Created 04-28-2016 11:42 PM
Hello everyone,
Is there anyone tried to use Oozie Spark action on HDP 2.4. I believe it's now supported and I'm trying to schedule a job through Oozie using Spark action but facing several issues.
I have already followed Hortonworks KB article related to "How-To_ How to run Spark Action in oozie of HDP" and followed each steps.

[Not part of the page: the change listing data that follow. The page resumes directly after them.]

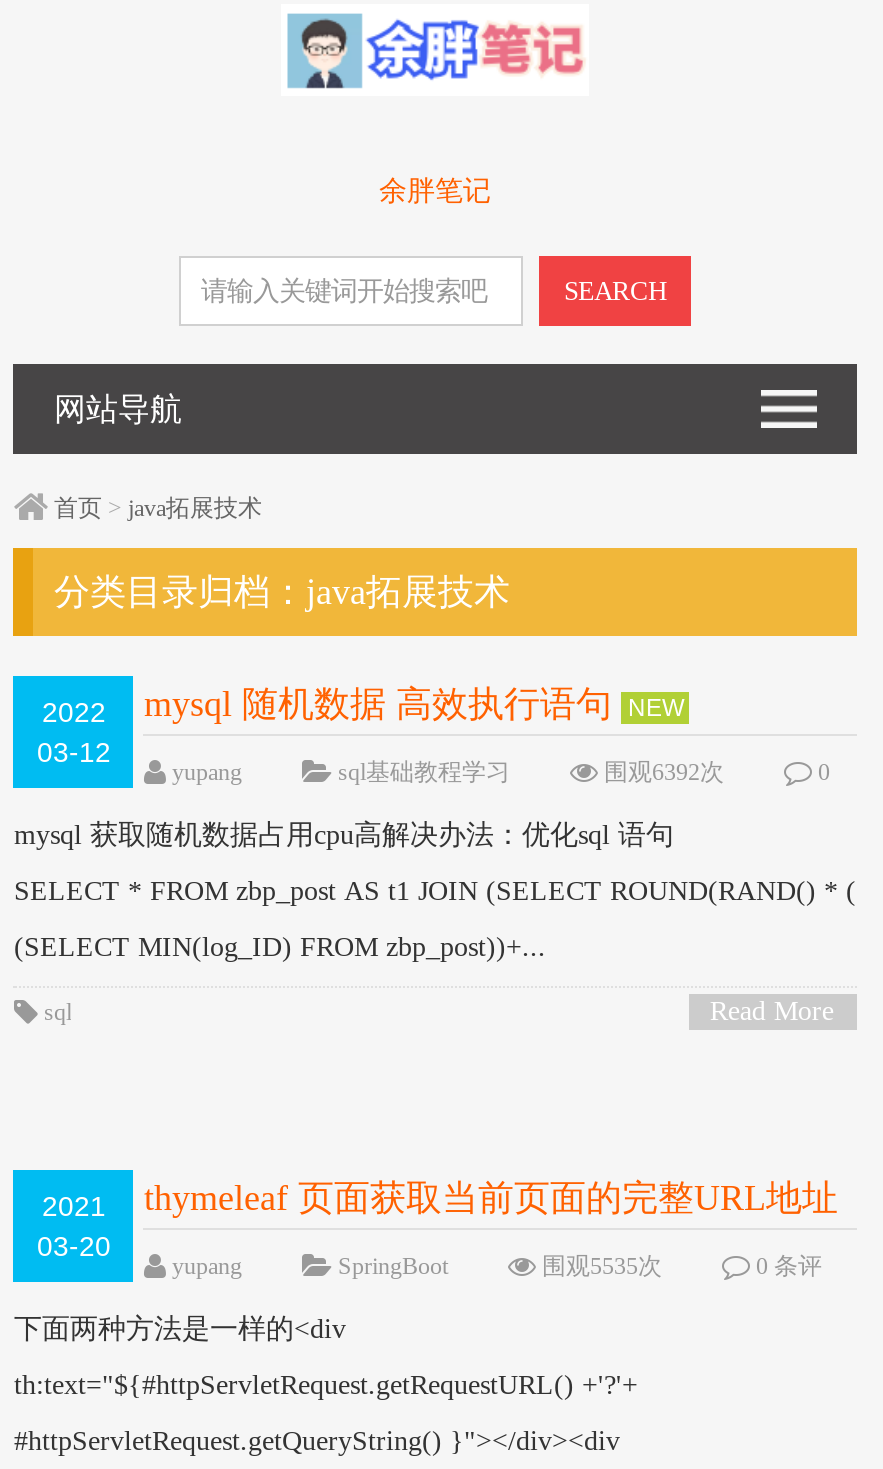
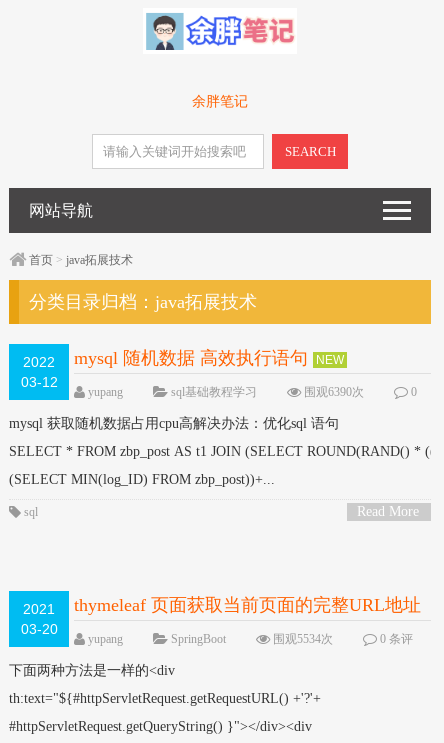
- 围观6392次
+ 围观6390次

- 围观5535次
+ 围观5534次
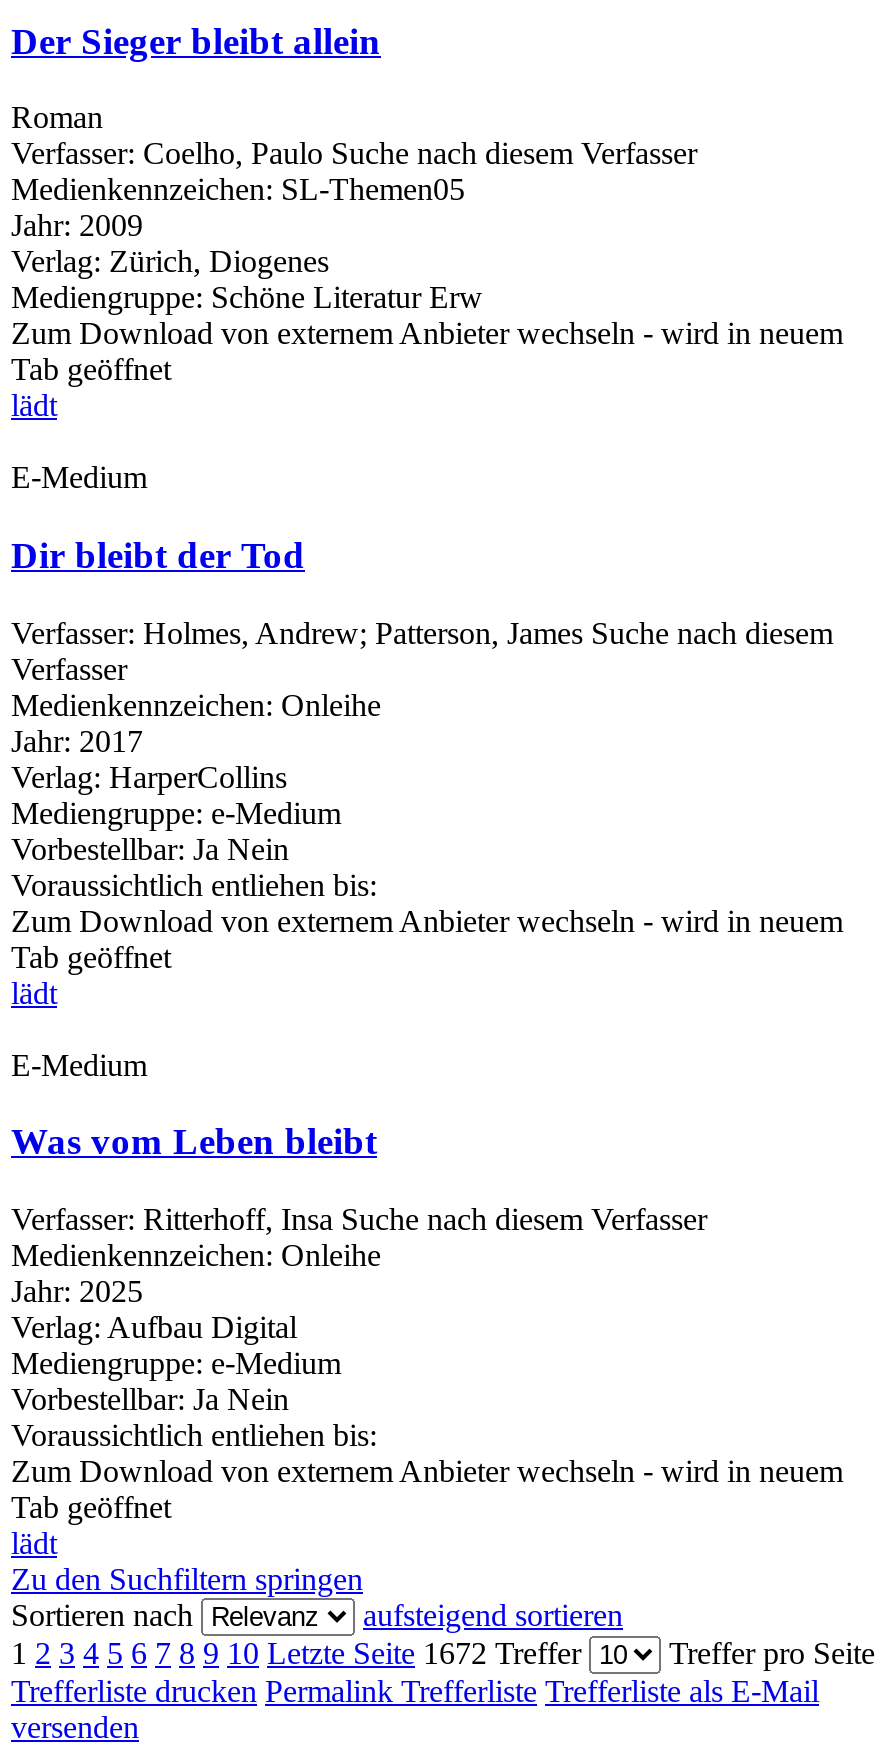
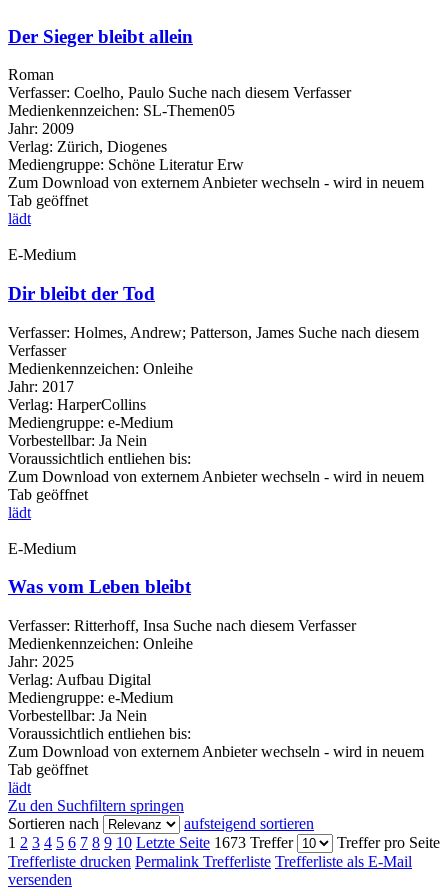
- 1 2 3 4 5 6 7 8 9 10 Letzte Seite 1672 Treffer
+ 1 2 3 4 5 6 7 8 9 10 Letzte Seite 1673 Treffer
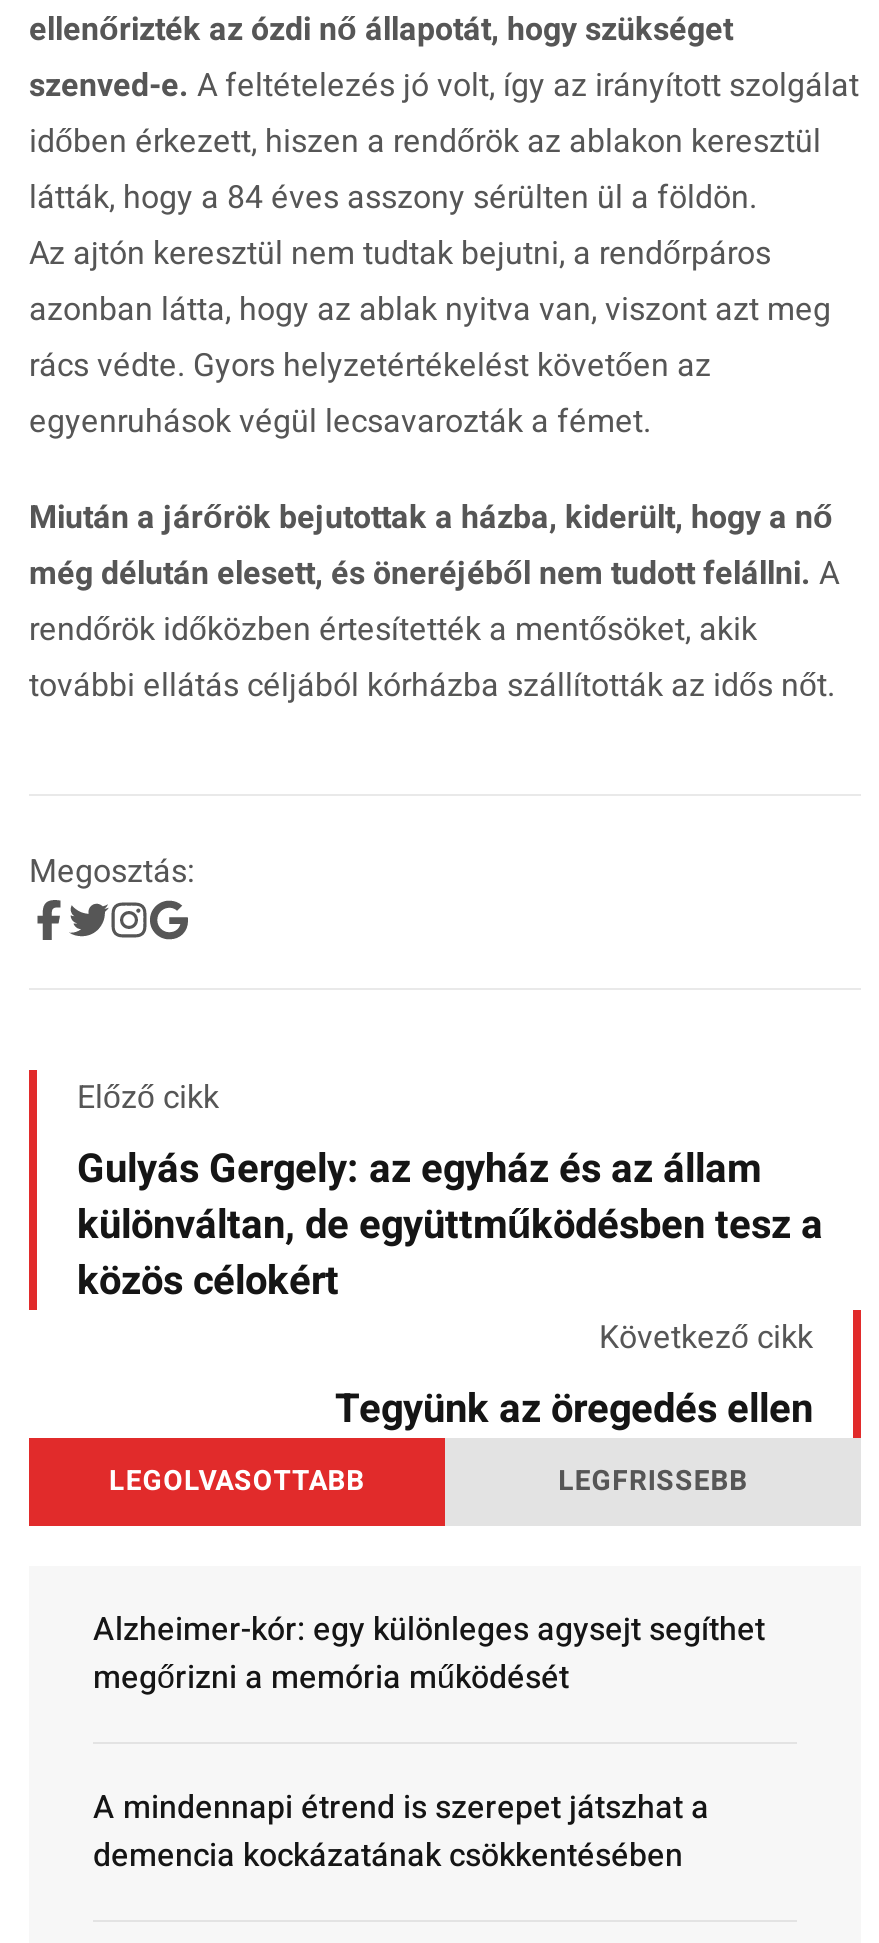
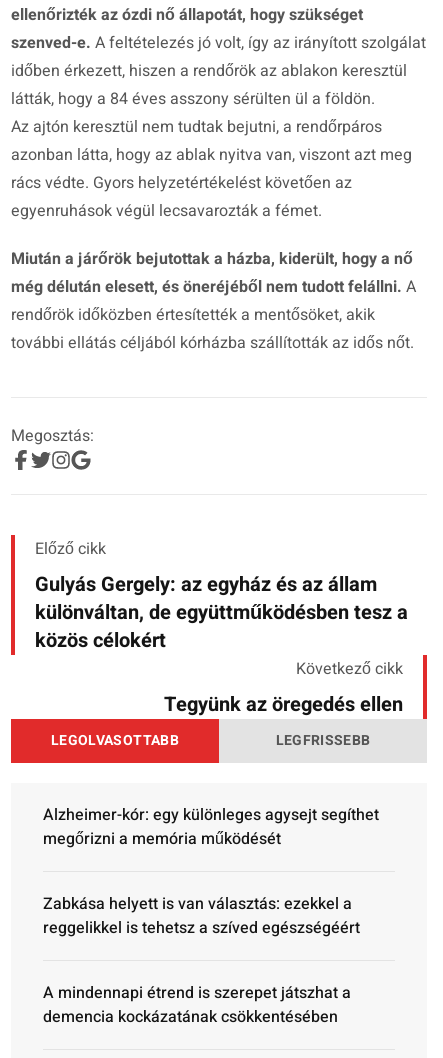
+ Zabkása helyett is van választás: ezekkel a
+ reggelikkel is tehetsz a szíved egészségéért
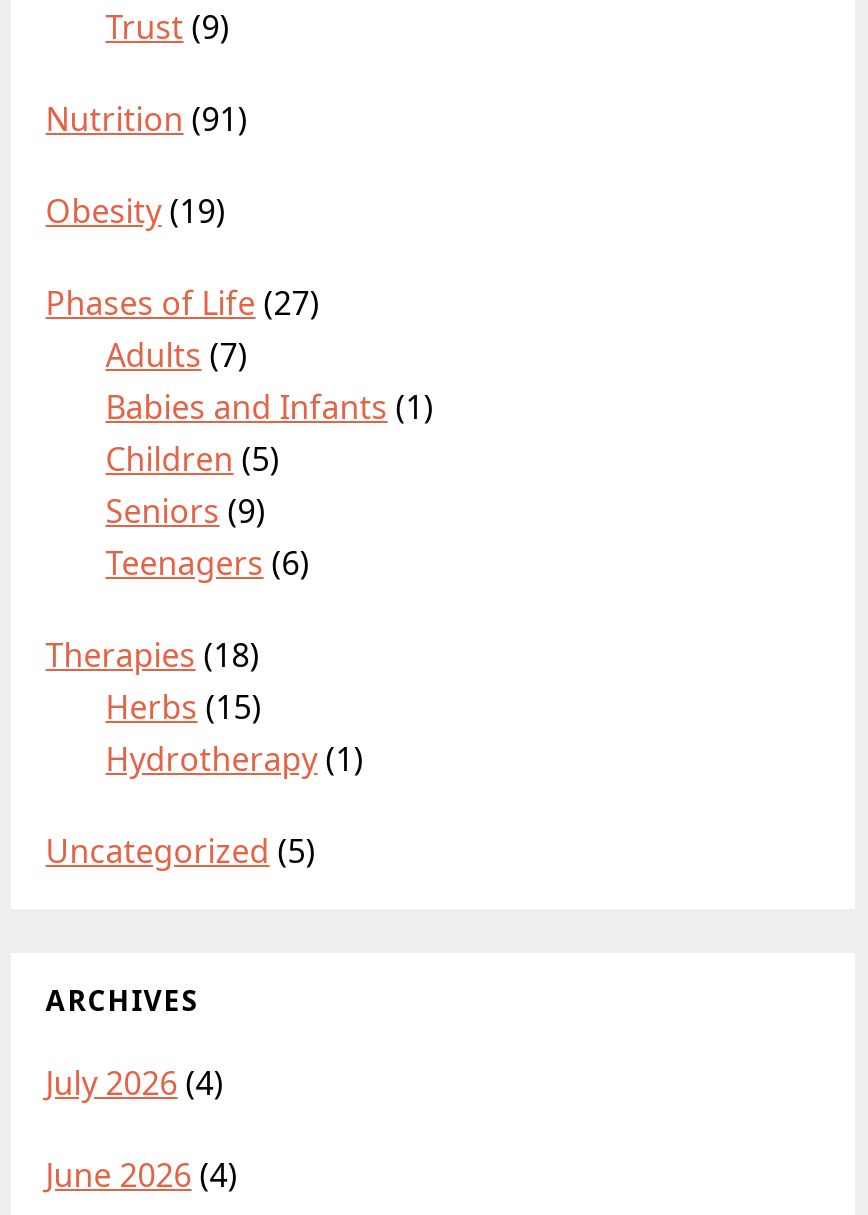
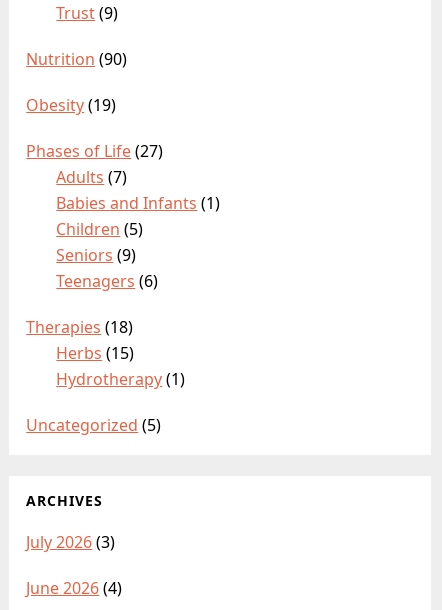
- Nutrition (91)
+ Nutrition (90)

- July 2026 (4)
+ July 2026 (3)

I'm also able to submit my jar through spark-submit using "yarn-cluster" mode but when I place it through Oozie I face the following error:
Failing Oozie Launcher, Main class [org.apache.oozie.action.hadoop.SparkMain], main() threw exception, org.apache.spark.util.Utils$.DEFAULT_DRIVER_MEM_MB()I java.lang.NoSuchMethodError: org.apache.spark.util.Utils$.DEFAULT_DRIVER_MEM_MB()I at org.apache.spark.deploy.yarn.ClientArguments.<init>(ClientArguments.scala:49) at org.apache.spark.deploy.yarn.Client$.main(Client.scala:1120) at org.apache.spark.deploy.yarn.Client.main(Client.scala) at sun.reflect.NativeMethodAccessorImpl.invoke0(Native Method) at sun.reflect.NativeMethodAccessorImpl.invoke(NativeMethodAccessorImpl.java:62) at sun.reflect.DelegatingMethodAccessorImpl.invoke(DelegatingMethodAccessorImpl.java:43) at java.lang.reflect.Method.invoke(Method.java:497) at org.apache.spark.deploy.SparkSubmit$.launch(SparkSubmit.scala:328) at org.apache.spark.deploy.SparkSubmit$.main(SparkSubmit.scala:75) at org.apache.spark.deploy.SparkSubmit.main(SparkSubmit.scala) at org.apache.oozie.action.hadoop.SparkMain.runSpark(SparkMain.java:104) at org.apache.oozie.action.hadoop.SparkMain.run(SparkMain.java:95) at org.apache.oozie.action.hadoop.LauncherMain.run(LauncherMain.java:47) at org.apache.oozie.action.hadoop.SparkMain.main(SparkMain.java:38) at sun.reflect.NativeMethodAccessorImpl.invoke0(Native Method) at sun.reflect.NativeMethodAccessorImpl.invoke(NativeMethodAccessorImpl.java:62) at sun.reflect.DelegatingMethodAccessorImpl.invoke(DelegatingMethodAccessorImpl.java:43) at java.lang.reflect.Method.invoke(Method.java:497) at org.apache.oozie.action.hadoop.LauncherMapper.map(LauncherMapper.java:241) at org.apache.hadoop.mapred.MapRunner.run(MapRunner.java:54) at org.apache.hadoop.mapred.MapTask.runOldMapper(MapTask.java:453) at org.apache.hadoop.mapred.MapTask.run(MapTask.java:343) at org.apache.hadoop.mapred.YarnChild$2.run(YarnChild.java:168) at java.security.AccessController.doPrivileged(Native Method) at javax.security.auth.Subject.doAs(Subject.java:422) at org.apache.hadoop.security.UserGroupInformation.doAs(UserGroupInformation.java:1657) at org.apache.hadoop.mapred.YarnChild.main(YarnChild.java:162)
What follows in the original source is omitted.